Gold is trading lower today despite the weakening of the dollar. Investors are reacting to rising US Treasury yields. At the auctions in Asia, the yield on 10-year government bonds updated its annual high and rose above 1.4%. Government bonds have a relatively stable guaranteed percentage of returns, so gold is becoming a less attractive asset for traders for long-term investments.
Additional pressure on the precious metal is exerted by the situation on stock markets. The main indices are showing a fairly steady growth after the comments of Jerome Powell and the general market optimism regarding the prospects for the global economy.
On Wednesday, the head of the FRS once again announced that the regulator does not intend to tighten monetary policy until the situation in the economy improves significantly. He also allayed investors' fears about the increase in inflationary pressures. Powell noted that the Fed will only respond to this if inflation rises strongly and sustainably above the target.
In general, the market is now quite optimistic about the prospects for the development of the world economy. Large-scale COVID-19 vaccination programs in many countries have already begun to show results. The incidence rate is declining. On the eve of the Food and Drug Administration of the United States announced that in the near future, permission may be granted for the use of another vaccine against COVID-19, which was developed by Johnson & Johnson.

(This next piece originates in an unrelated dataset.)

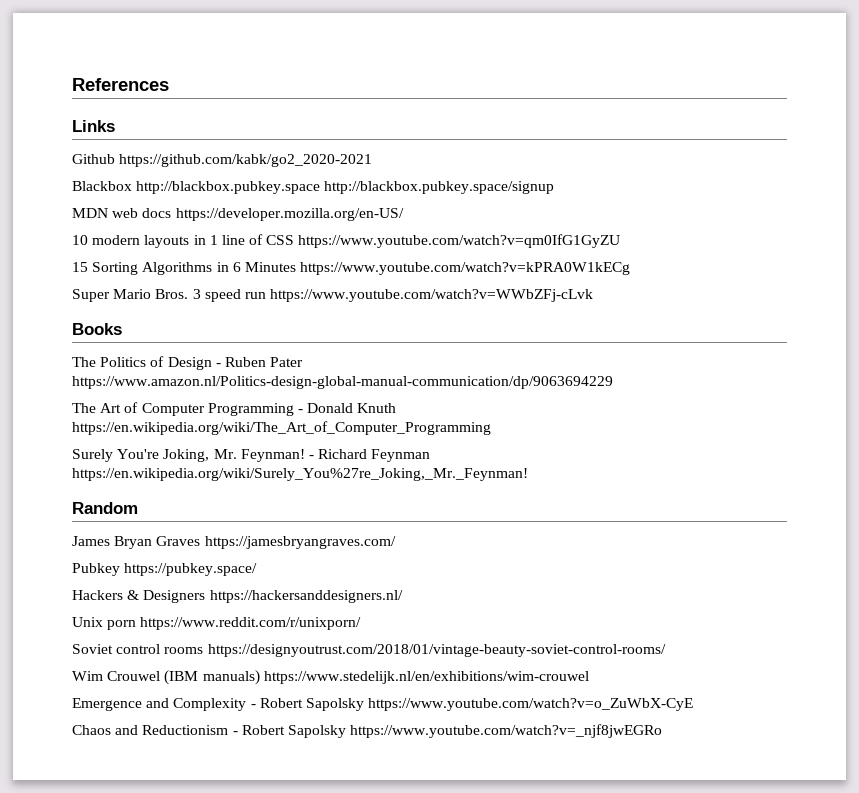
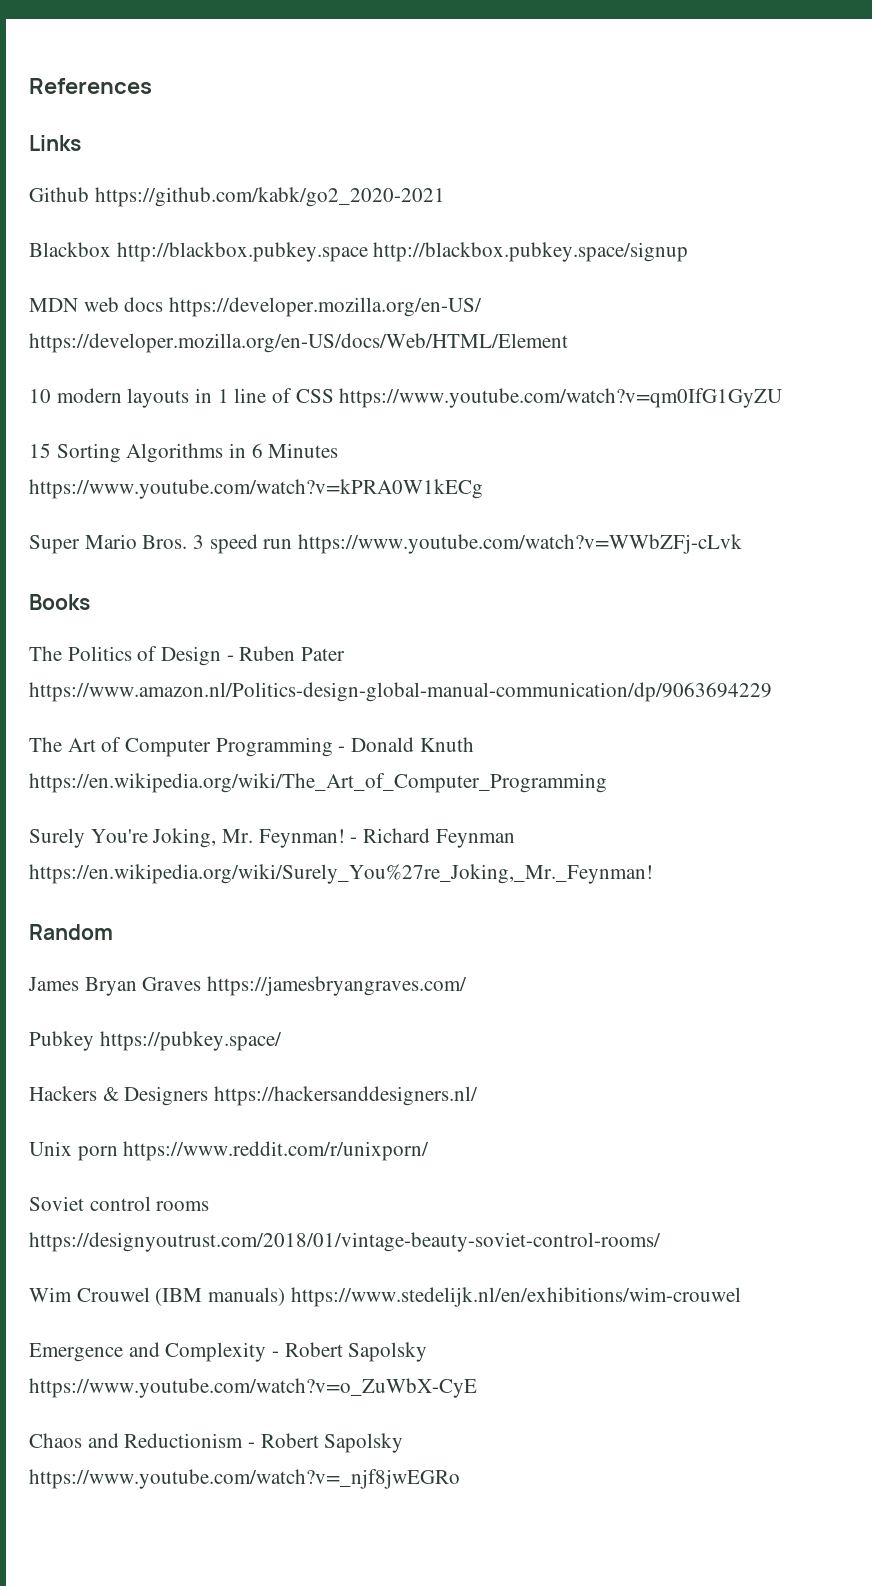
- MDN web docs https://developer.mozilla.org/en-US/
+ MDN web docs https://developer.mozilla.org/en-US/ https://developer.mozilla.org/en-US/docs/Web/HTML/Element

The advantage of this vaccine is that it requires a single dose.
Despite the decline in gold, other precious metals are now holding in the green trading zone.
The economic calendar today will focus on news from the United States. Durable goods orders, Q4 GDP data, pending real estate sales index and weekly statistics on new jobless claims are expected to be published.
On the chart, yesterday the price dropped below the local support at 1795.00, while a fairly strong resistance level was formed around the 1810.00 level. As a priority, we consider the scenario with a price decline towards the level of 1780.00.
The main scenario is a pullback to 1810.00 and a fall to 1780.00.
An alternative scenario is a decline to 1780.00 from current levels.
The current fundamental outlook is neutral. We consider shorts on a pullback to the 1810.00 mark.